Over 1,000 students and parents were treated to an entertaining opening session in the University Chapel featuring music from the Tuskegee University Golden Voices Choir, presentations from student and faculty leaders and a rousing skit performed by the Tuskegee University LASER (Linking Academic Success to Engagement and Resilience) group.
“At Tuskegee, students are part of history. There’s no learning environment like Tuskegee in the world,” said Marc McMillan, Mr. Tuskegee University.
During her introduction of university president, Gilbert L. Rochon, Student Government Association President Jesica Holley discussed Rochon’s personable relationship with students. She mentioned that Rochon has eaten lunch with students in the cafeteria, and that meeting him is not an uncommon experience for students.
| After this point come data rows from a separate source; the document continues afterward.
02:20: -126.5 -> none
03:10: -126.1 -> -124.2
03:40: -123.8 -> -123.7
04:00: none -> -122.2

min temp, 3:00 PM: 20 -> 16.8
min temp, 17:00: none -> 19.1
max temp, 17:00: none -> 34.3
“He (Rochon) has a vision for Tuskegee and he has the will power to see that vision through,” Holley told visitors.
Rochon addressed prospective students on the number of current and future research projects in which the university is involved. He also discussed study abroad opportunities and the addition of new degree programs.
Rochon applauded the visitors for visiting an institution of higher learning to see what opportunities it could offer.
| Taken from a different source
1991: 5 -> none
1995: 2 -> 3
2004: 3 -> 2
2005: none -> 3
“You have made a decision to realize that the route to prosperity — the route to fulfillment of your destiny and your intellectual capabilities — lies in going to college,” Rochon said.
During the second session of the open house, visitors joined students and faculty members in Gen. Daniel “Chappie” James Center for entertainment and an informational fair with academic and student services booths. Shelby Thomas of Columbus, Ga., spent some time at the Robert R. Taylor School of Architecture and Construction Science table. The high school senior said the pre-architecture program interested her most.
“I looked on the Net and did some research and here you can study architecture when you’re a freshman or sophomore,” she said. “Some other schools you have to wait until you’re junior to get into your major.”
Her mother, Ericka Thomas, appreciated the detail of Tuskegee’s website information and liked the fact that the university is close to home.
“So far, everything I’ve liked,” Erika Thomas said.
Alvin Colvin of Hueytown, Ala., is interested in pursuing a degree in sociology or psychology. He and his parents, Alfonzo and Faye Colvin, were impressed with Tuskegee’s environment.
“The students seem to be above average,” said Alvin Colvin. “Here, it’s welcoming. If I come here, I could be successful.”
Gilbert L. Rochon, Tuskegee University president addressed 2011 Fall Open House on Oct. 29 in Tuskegee University Chapel.
Nearly 1,200 people visited Tuskegee University during the 2011 Fall Open House on Oct. 29. Visitors gathered in Gen. Daniel "Chappie" James Center for an information fair and entertainment by student groups.
The Tuskegee University Marching Crimson Pipers performed for prospective students at the 2011 Fall Open House in Gen. Daniel "Chappie" James Center on Oct. 29.